Animals Without Backbones has been considered a classic among biology textbooks since it was first published to great acclaim in 1938. It was the first biology textbook ever reviewed by Time and was also featured with illustrations in Life. Harvard, Stanford, the University of Chicago, and more than eighty other colleges and universities adopted it for use in courses. Since then, its clear explanations and ample illustrations have continued to introduce hundreds of thousands of students and general readers around the world to jellyfishes, corals, flatworms, squids, starfishes, spiders, grasshoppers, and the other invertebrates that make up ninety-seven percent of the animal kingdom.

This new edition has been completely rewritten and redesigned, but it retains the same clarity and careful scholarship that have earned this book its continuing readership for half a century. It is even more lavishly illustrated than earlier editions, incorporating many new drawings and photographs. Informative, concise legends that form an integral part of the text accompany the illustrations. The text has been updated to include findings from recent research. Eschewing pure morphology, the authors use each group of animals to introduce one or more biological principles.

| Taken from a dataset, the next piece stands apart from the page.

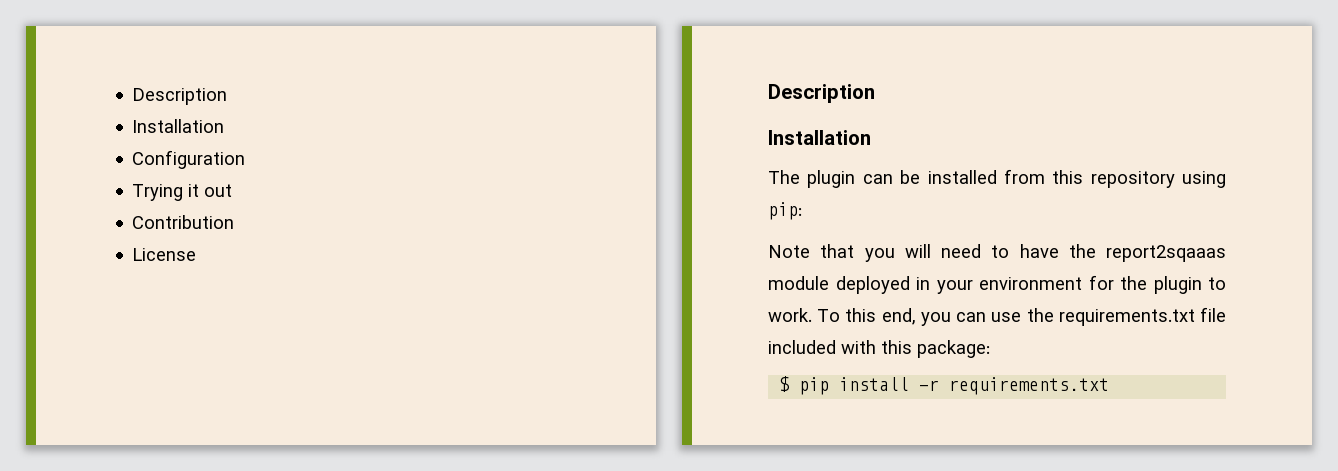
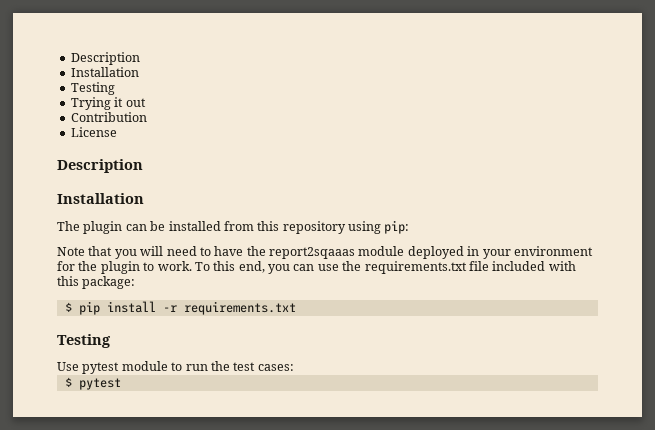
[132,88,228,105] [132,119,225,133] [132,150,246,169] Description // Installation // Configuration -> [70,52,140,65] [70,67,139,77] [70,82,115,95] Description // Installation // Testing
(1110, 386) none -> [57,334,111,348] [57,361,294,374] [64,377,121,390] // Testing // Use pytest module to run the test cases: // $ pytest

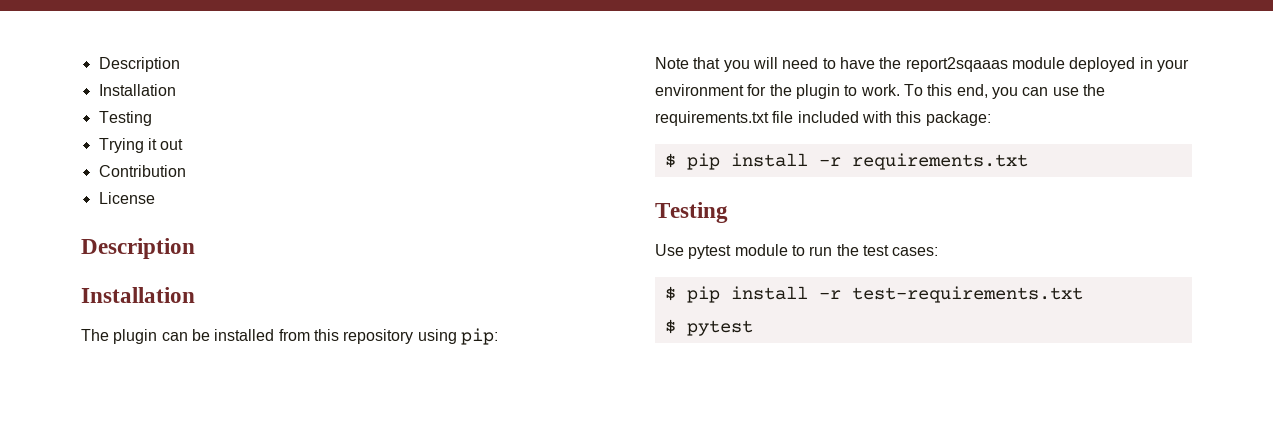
(294, 367) none -> [664,286,1083,303] // $ pip install -r test-requirements.txt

In recent decades, courses and texts on invertebrate zoology at many universities have been available only for advanced biology majors specializing in this area. The Third Edition of Animals Without Backbones remains an ideal introduction to invertebrates for lower-level biology majors, nonmajors, students in paleontology and other related fields, junior college and advanced high school students, and the general reader who pursues the rewarding study of the natural world.

Ralph Buchsbaum, Mildredd Buchsbaum, Mildred Buchsbaum, John Pearse

Ralph Buchsbaum was professor emeritus of biology at the University of Pittsburgh. Mildred Buchsbaum has collaborated on previous editions of Animals Without Backbones. John Pearse, a professor of biology at the University of California, Santa Cruz, and Vicki Pearse, a research associate in biology at the University of California, Santa Cruz, are coeditors with A. C. Giese of the multivolume Reproduction of Marine Invertebrates and have published many papers in invertebrate zoology.